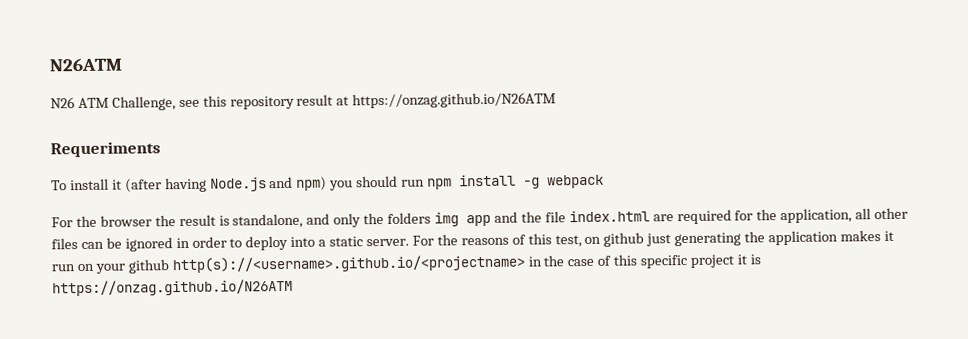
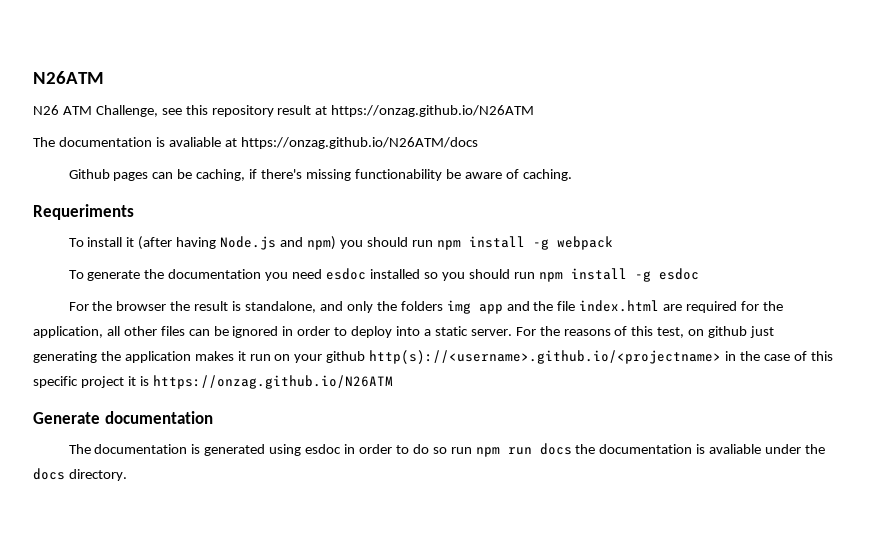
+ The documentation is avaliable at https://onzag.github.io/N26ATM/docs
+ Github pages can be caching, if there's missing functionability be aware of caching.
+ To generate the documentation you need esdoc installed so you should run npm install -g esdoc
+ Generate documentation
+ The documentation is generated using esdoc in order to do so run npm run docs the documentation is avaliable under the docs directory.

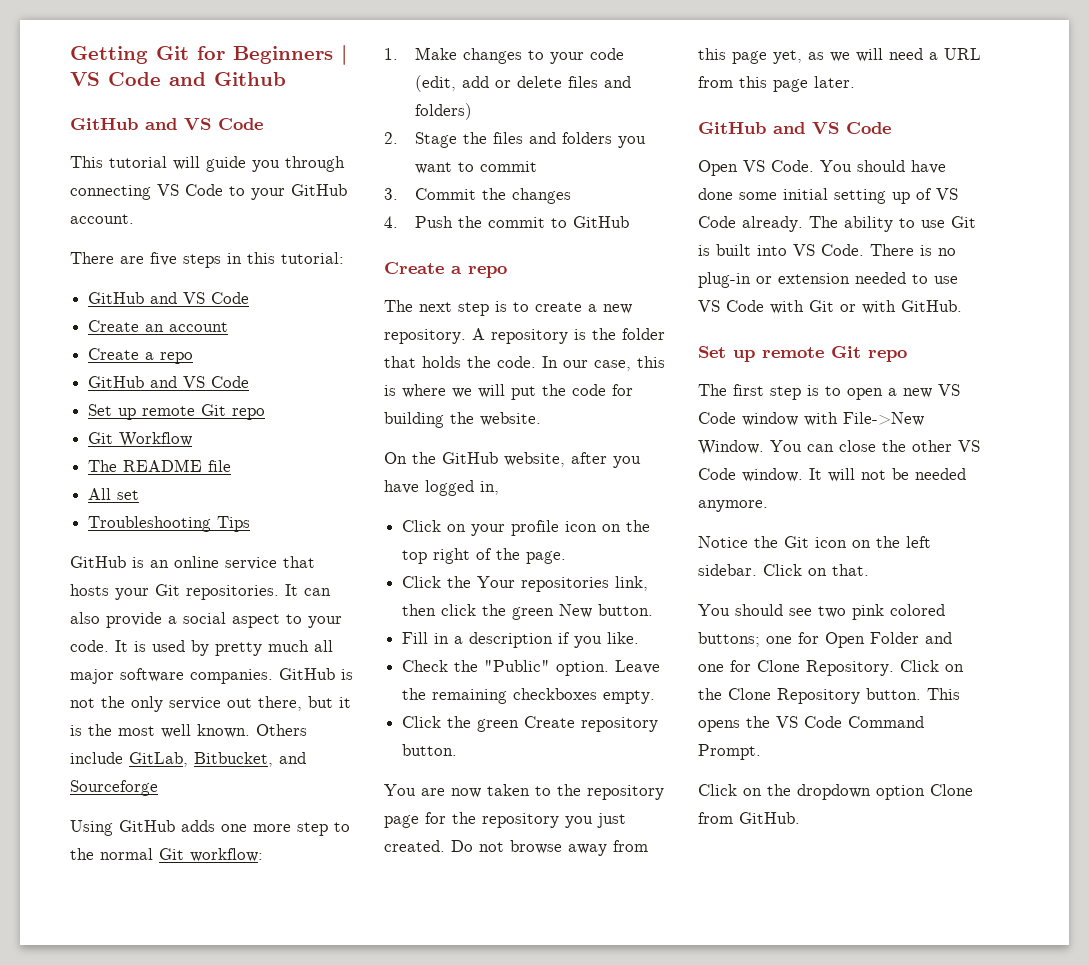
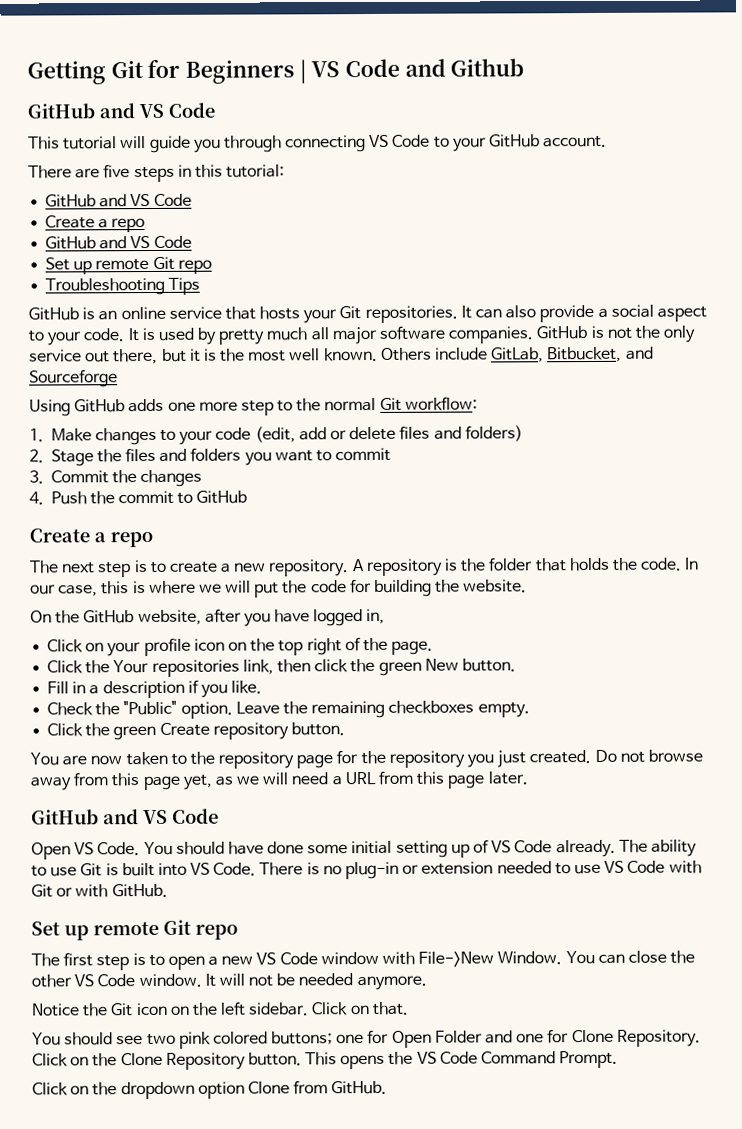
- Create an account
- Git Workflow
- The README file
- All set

---

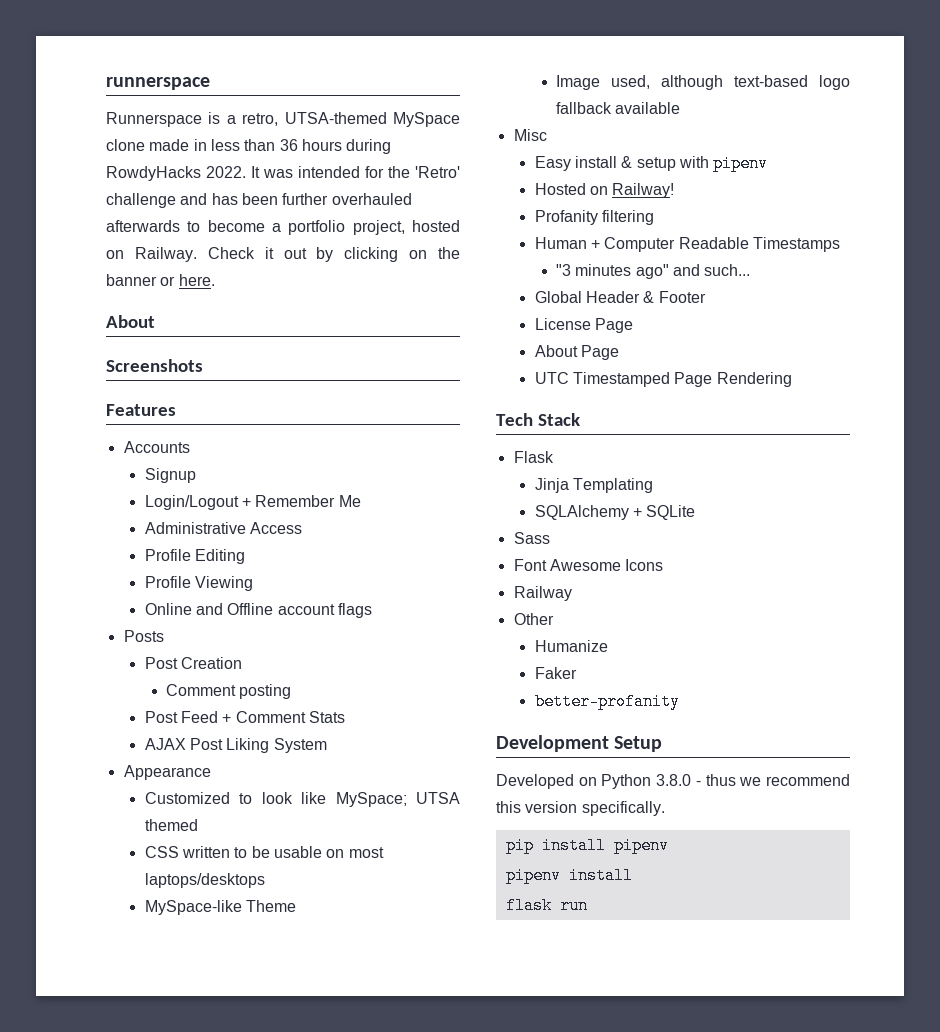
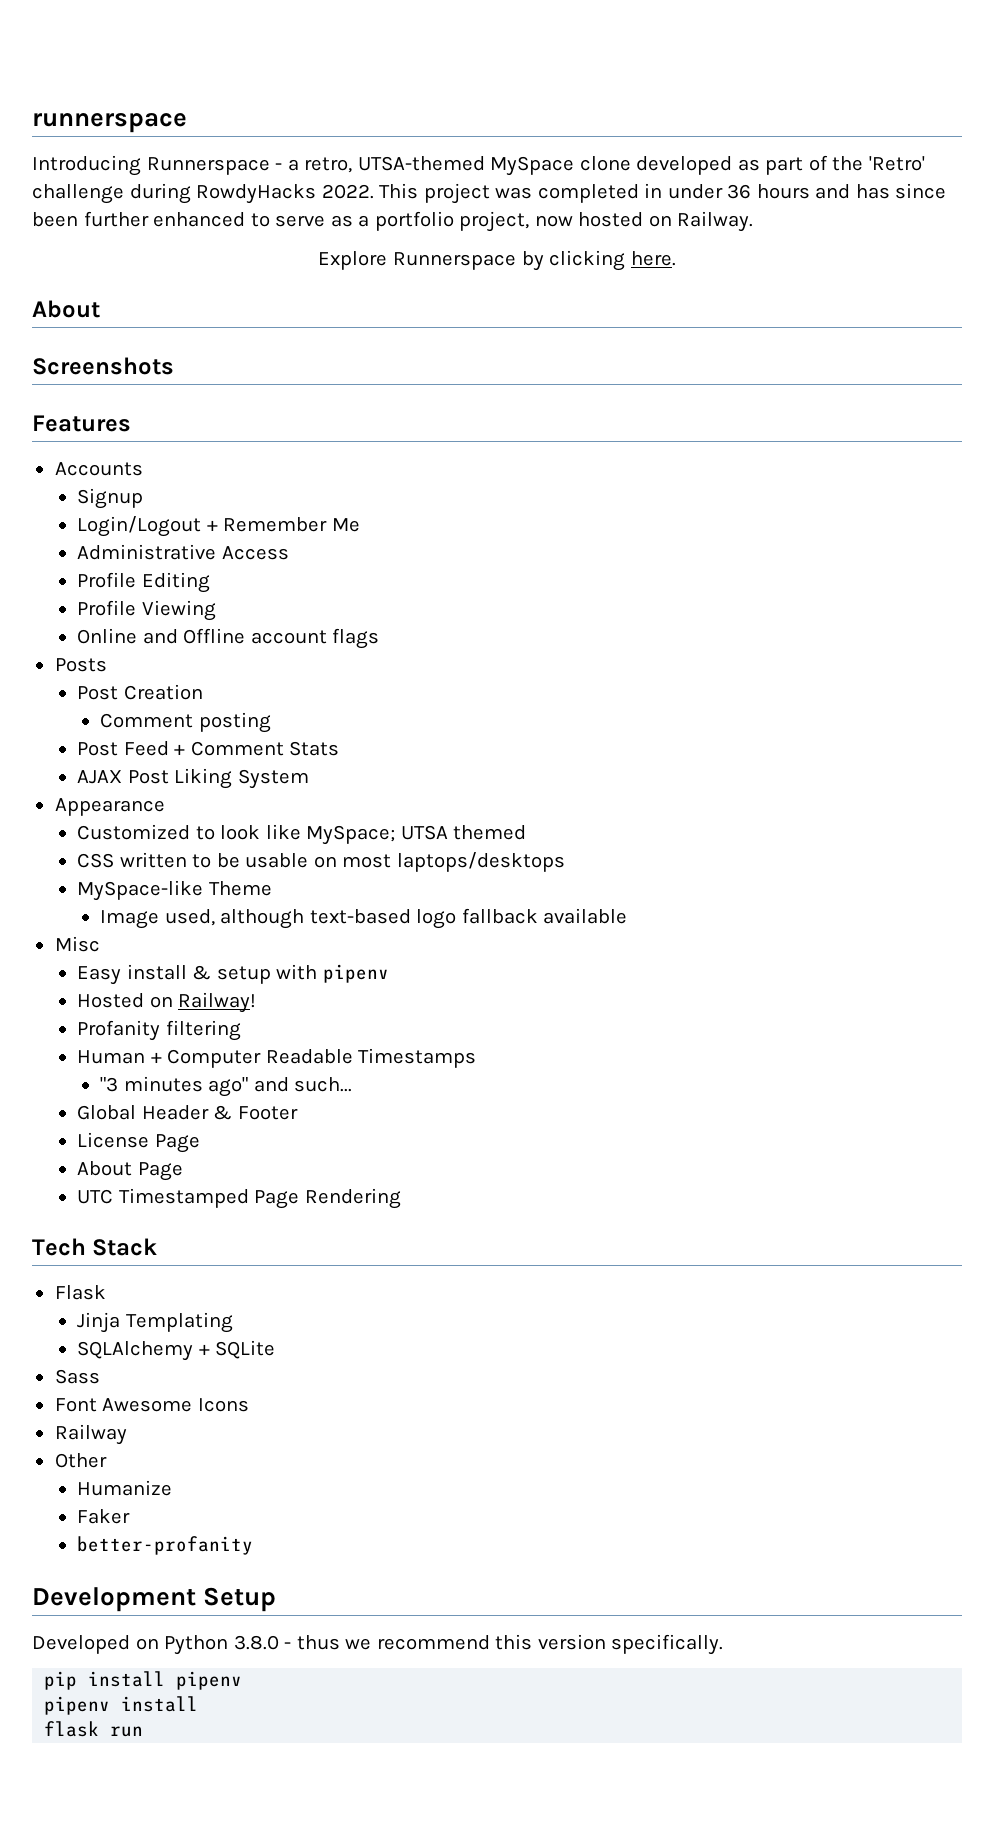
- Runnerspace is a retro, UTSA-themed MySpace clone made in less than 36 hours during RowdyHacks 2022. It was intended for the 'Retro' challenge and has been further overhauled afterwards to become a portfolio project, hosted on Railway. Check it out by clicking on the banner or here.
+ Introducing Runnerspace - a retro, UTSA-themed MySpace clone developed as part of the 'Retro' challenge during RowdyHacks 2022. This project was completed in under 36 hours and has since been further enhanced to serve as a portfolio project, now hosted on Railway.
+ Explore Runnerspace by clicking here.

**PROBLEM DESCRIPTION**
All lines of the listing that contain the word "clicking" should be copied out.

**RESULT BELOW**
- Runnerspace is a retro, UTSA-themed MySpace clone made in less than 36 hours during RowdyHacks 2022. It was intended for the 'Retro' challenge and has been further overhauled afterwards to become a portfolio project, hosted on Railway. Check it out by clicking on the banner or here.
+ Explore Runnerspace by clicking here.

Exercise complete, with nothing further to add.